Chegou mais um ano de Copa do Mundo! Em 2026, será realizada a 23ª edição do torneio de seleções.
Conforme havia prometido, irei fazer neste espaço uma série dedicada a contar a história de todos os Mundiais. Ao longo dos 22 textos, a proposta é revisitar contextos, bastidores, personagens e curiosidades que ajudaram a transformar a Copa no maior evento esportivo do planeta, começando pelo seu nascimento, em 1930.
A criação da FIFA ocorreu em 1904, em Paris, com o objetivo de organizar e padronizar o futebol internacional, que crescia rapidamente em popularidade. Desde sempre, a entidade carregava o sonho de realizar um torneio próprio, independente dos Jogos Olímpicos, reunindo seleções nacionais em uma competição exclusivamente dedicada ao futebol. Esse projeto ganhou força quando o francês Jules Rimet assumiu a presidência da entidade em 1921, tornando-se o grande idealizador da Copa do Mundo.
Antes que a ideia saísse do papel, a FIFA organizou o torneio de futebol dentro das Olimpíadas de 1924 e 1928, ambos vencidos pelo Uruguai. As conquistas deram enorme prestígio à seleção uruguaia e serviram como prova de que um campeonato mundial de futebol, fora do ambiente olímpico, era viável e atraente, provando que havia bom futebol fora da Europa.
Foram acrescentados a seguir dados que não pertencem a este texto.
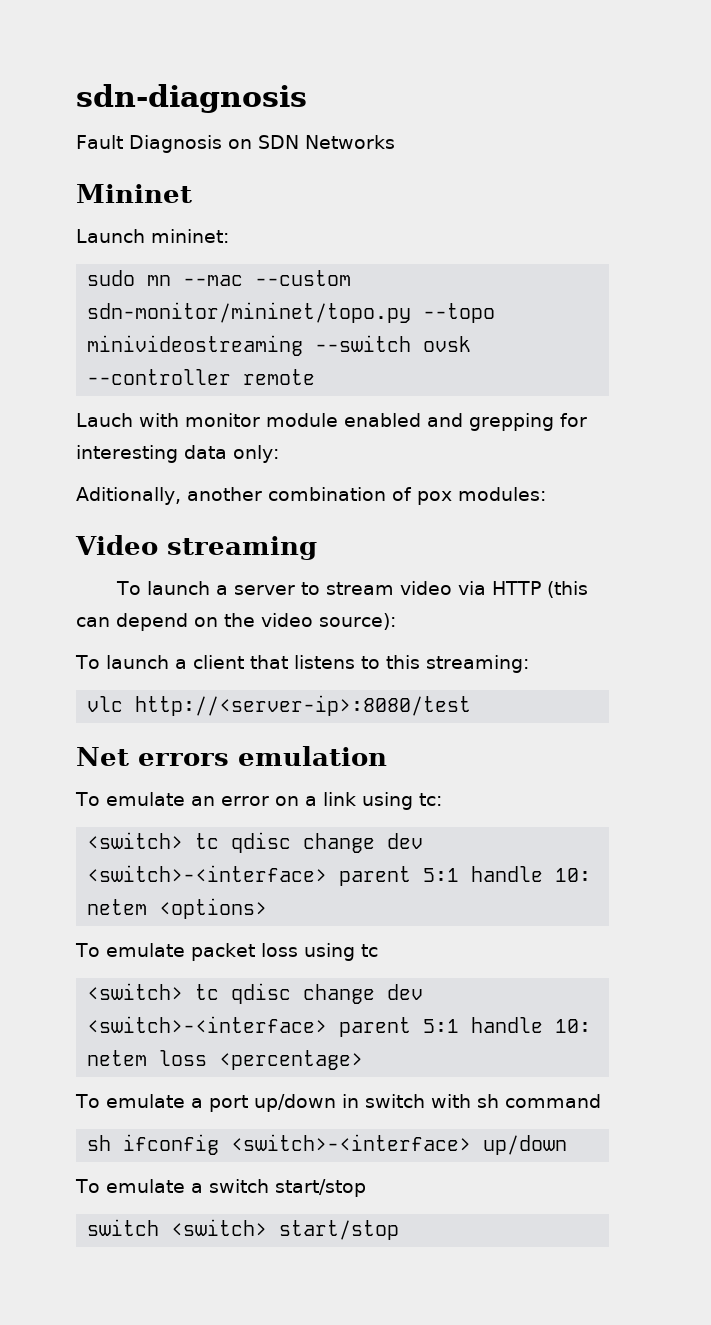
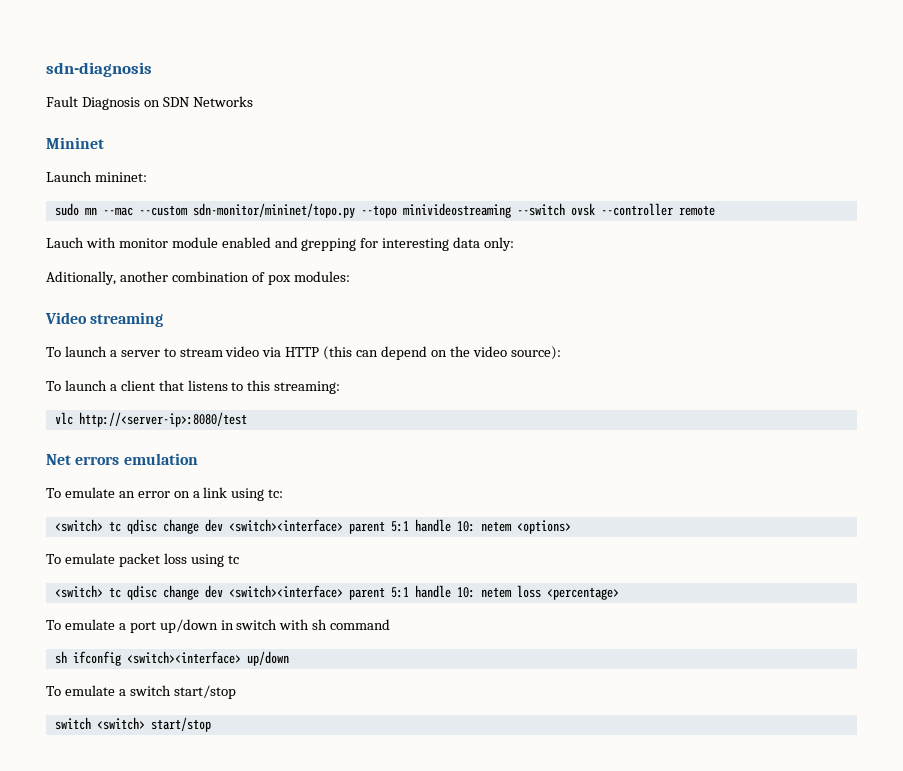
[87,865,328,882] <switch>-<interface> -> [228,519,343,532] <switch><interface>
[87,1016,328,1033] <switch>-<interface> -> [228,585,343,598] <switch><interface>
[231,1134,472,1151] <switch>-<interface> -> [126,651,241,664] <switch><interface>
Em 1928, durante o congresso da FIFA em Amsterdã, a decisão foi tomada: a Copa do Mundo seria criada, e o Uruguai foi escolhido como sede da primeira edição, marcada para 1930. Pesaram a excelente fase da seleção, bicampeã olímpica, e o fato de o país celebrar o centenário de sua independência naquele ano.
A escolha do Uruguai, porém, não agradou às seleções europeias. A longa viagem de navio, os custos elevados e o afastamento geográfico fizeram com que muitos países recusassem o convite, já que ainda não existiam as Eliminatórias. Inicialmente, apenas a Iugoslávia aceitou participar. Coube a Jules Rimet e a outros dirigentes da entidade um trabalho diplomático para convencer França, Bélgica e Romênia a se juntarem ao torneio. Assim, a primeira Copa do Mundo contou majoritariamente com seleções da América do Sul e da América do Norte, além dos quatro europeus: Uruguai, Brasil, Argentina, Chile, Bolívia, Peru, Paraguai, Estados Unidos e México.
O Brasil vivia um cenário conturbado. O futebol ainda era amador, e a CBD (entidade anterior à CBF) sofria com a rivalidade entre as federações do Rio de Janeiro e de São Paulo. As convocações exigiam igualdade no número de jogadores de cada estado, o que acabou gerando conflitos e disputas internas, pois um lado achava ter mais talento que o outro. Naquele momento, o Rio de Janeiro tinha uma geração melhor, mas São Paulo se recusou a ter menos convocados para a Copa e boicotou a seleção. Apenas cariocas integraram a delegação brasileira que viajou ao Uruguai.
A campanha do Brasil foi modesta. A seleção perdeu na estreia para a Iugoslávia por 2 a 1 e venceu a Bolívia por 4 a 0 na segunda partida, mas acabou eliminada ainda na fase inicial, atrás dos iugoslavos. O destaque foi o atacante Preguinho, autor do primeiro gol da história do Brasil em Copas do Mundo.
Já o Uruguai fez jus ao favoritismo. Jogando em casa, no recém-inaugurado Estádio Centenário, a Celeste superou Romênia e Peru na primeira fase, a Iugoslávia na semifinal e chegou à final contra a Argentina, sua grande rival continental. Diante de mais de 90 mil torcedores, os uruguaios venceram por 4 a 2 e se tornaram os primeiros campeões mundiais da história.
Assim nascia a Copa do Mundo, um torneio que começava tímido, mas que estava destinado a se tornar eterno.